Web interface edit records:
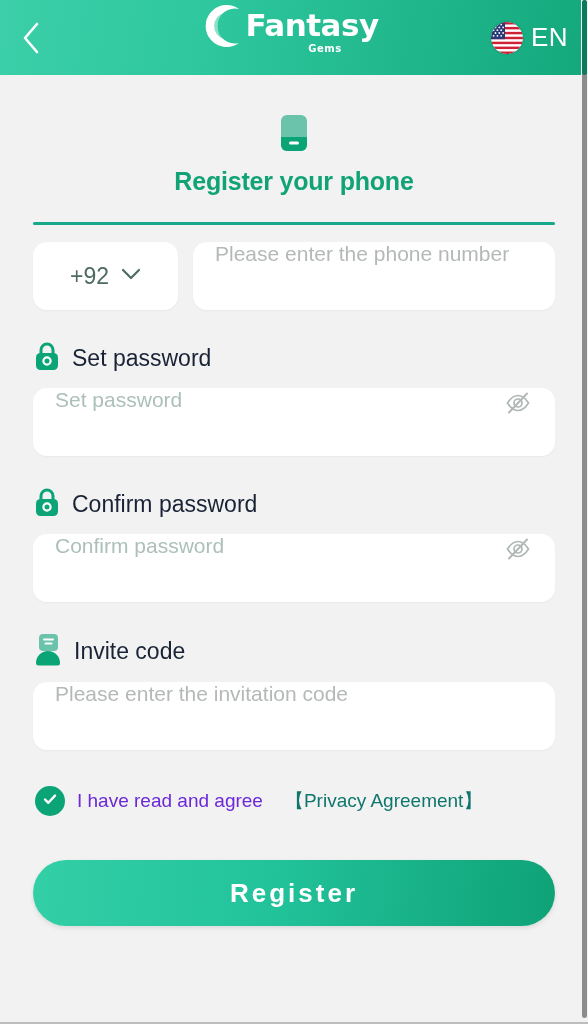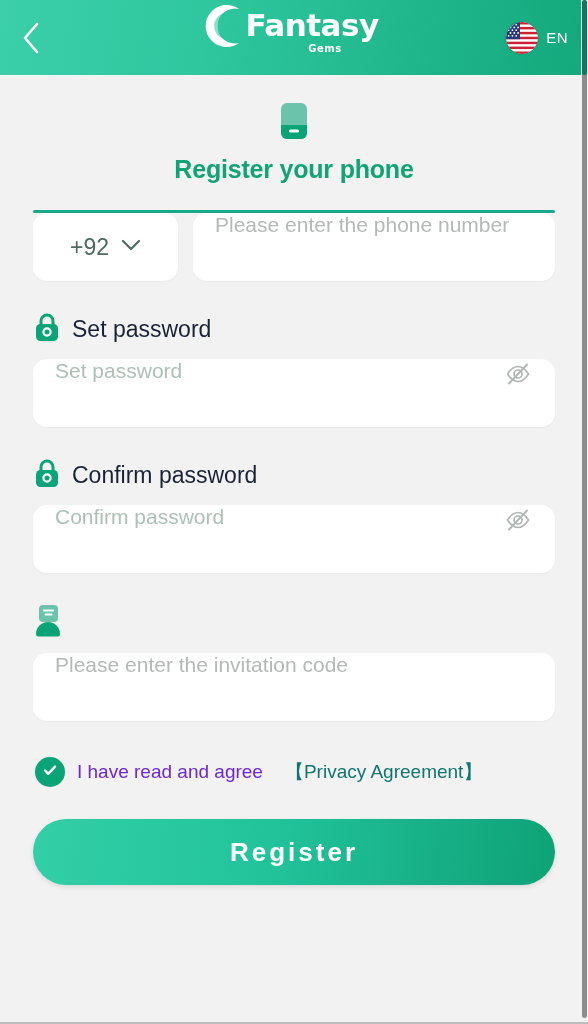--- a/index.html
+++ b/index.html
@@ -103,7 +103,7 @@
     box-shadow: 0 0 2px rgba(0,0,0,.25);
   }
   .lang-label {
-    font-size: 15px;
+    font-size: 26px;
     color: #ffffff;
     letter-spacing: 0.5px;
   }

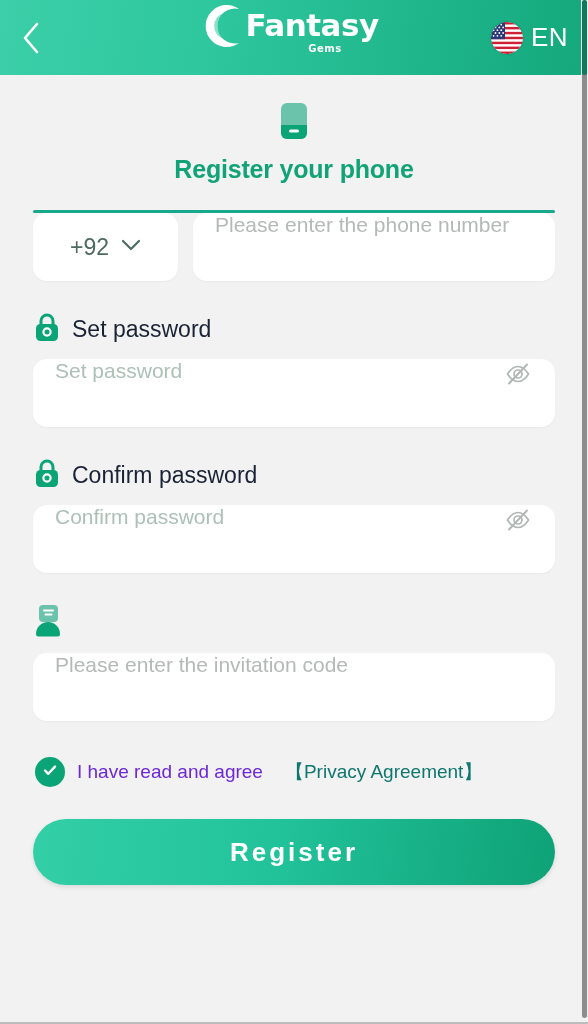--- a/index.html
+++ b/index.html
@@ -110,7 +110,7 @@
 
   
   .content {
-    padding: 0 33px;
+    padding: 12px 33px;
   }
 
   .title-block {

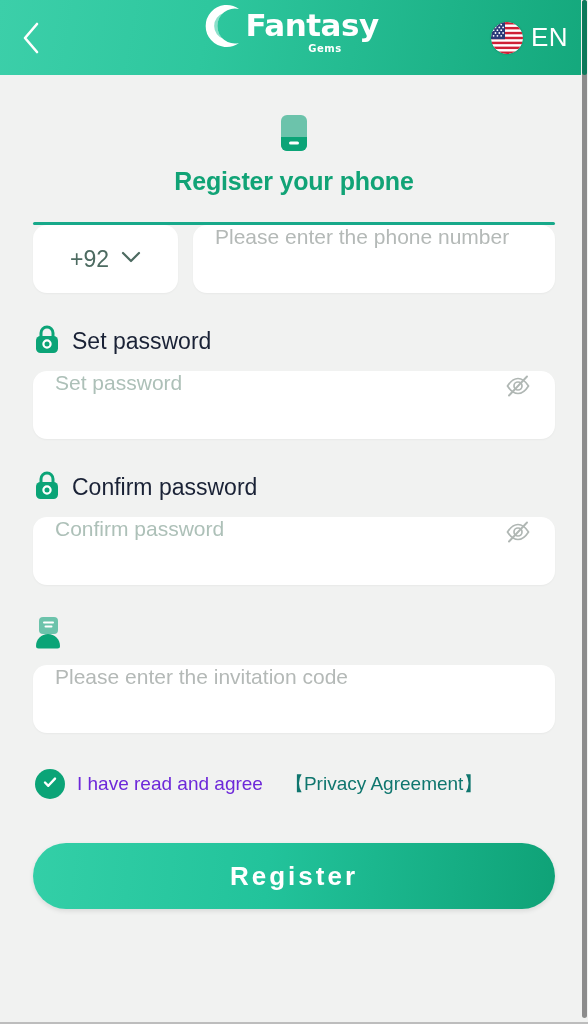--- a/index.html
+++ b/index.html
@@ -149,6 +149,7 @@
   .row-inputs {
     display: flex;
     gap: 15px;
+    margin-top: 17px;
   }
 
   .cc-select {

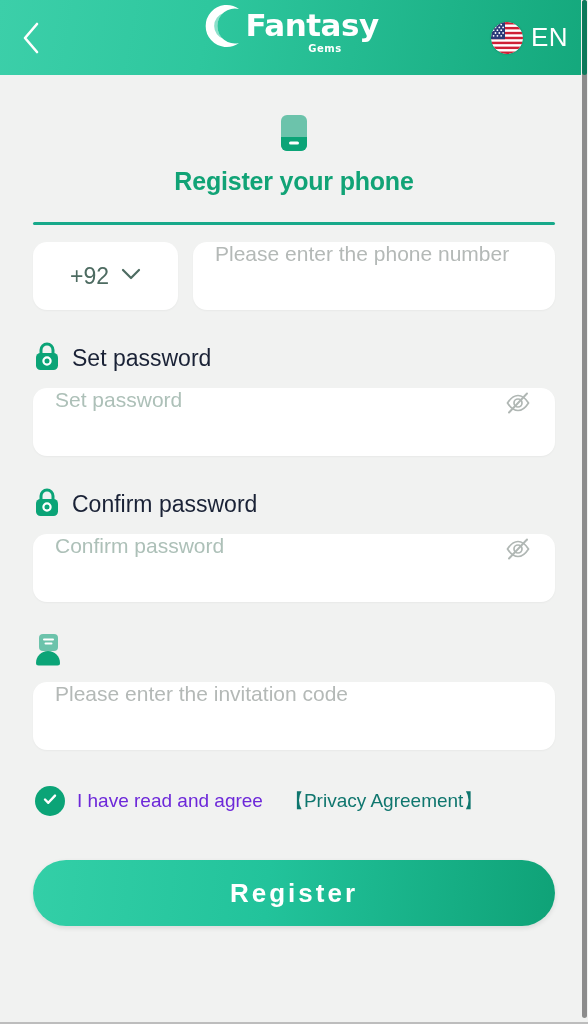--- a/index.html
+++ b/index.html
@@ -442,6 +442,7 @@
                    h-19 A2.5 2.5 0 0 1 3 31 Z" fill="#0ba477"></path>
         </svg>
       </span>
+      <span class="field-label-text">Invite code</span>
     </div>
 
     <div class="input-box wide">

• Your assignment
Set down the lines from the one containing "-149,6 +149,7 @@" through the last line of the records above, both included, exactly as they appear and with no other text. Pictures should not be set down.

• Response area
@@ -149,6 +149,7 @@
   .row-inputs {
     display: flex;
     gap: 15px;
+    margin-top: 17px;
   }
 
   .cc-select {

--- a/index.html
+++ b/index.html
@@ -442,6 +442,7 @@
                    h-19 A2.5 2.5 0 0 1 3 31 Z" fill="#0ba477"></path>
         </svg>
       </span>
+      <span class="field-label-text">Invite code</span>
     </div>
 
     <div class="input-box wide">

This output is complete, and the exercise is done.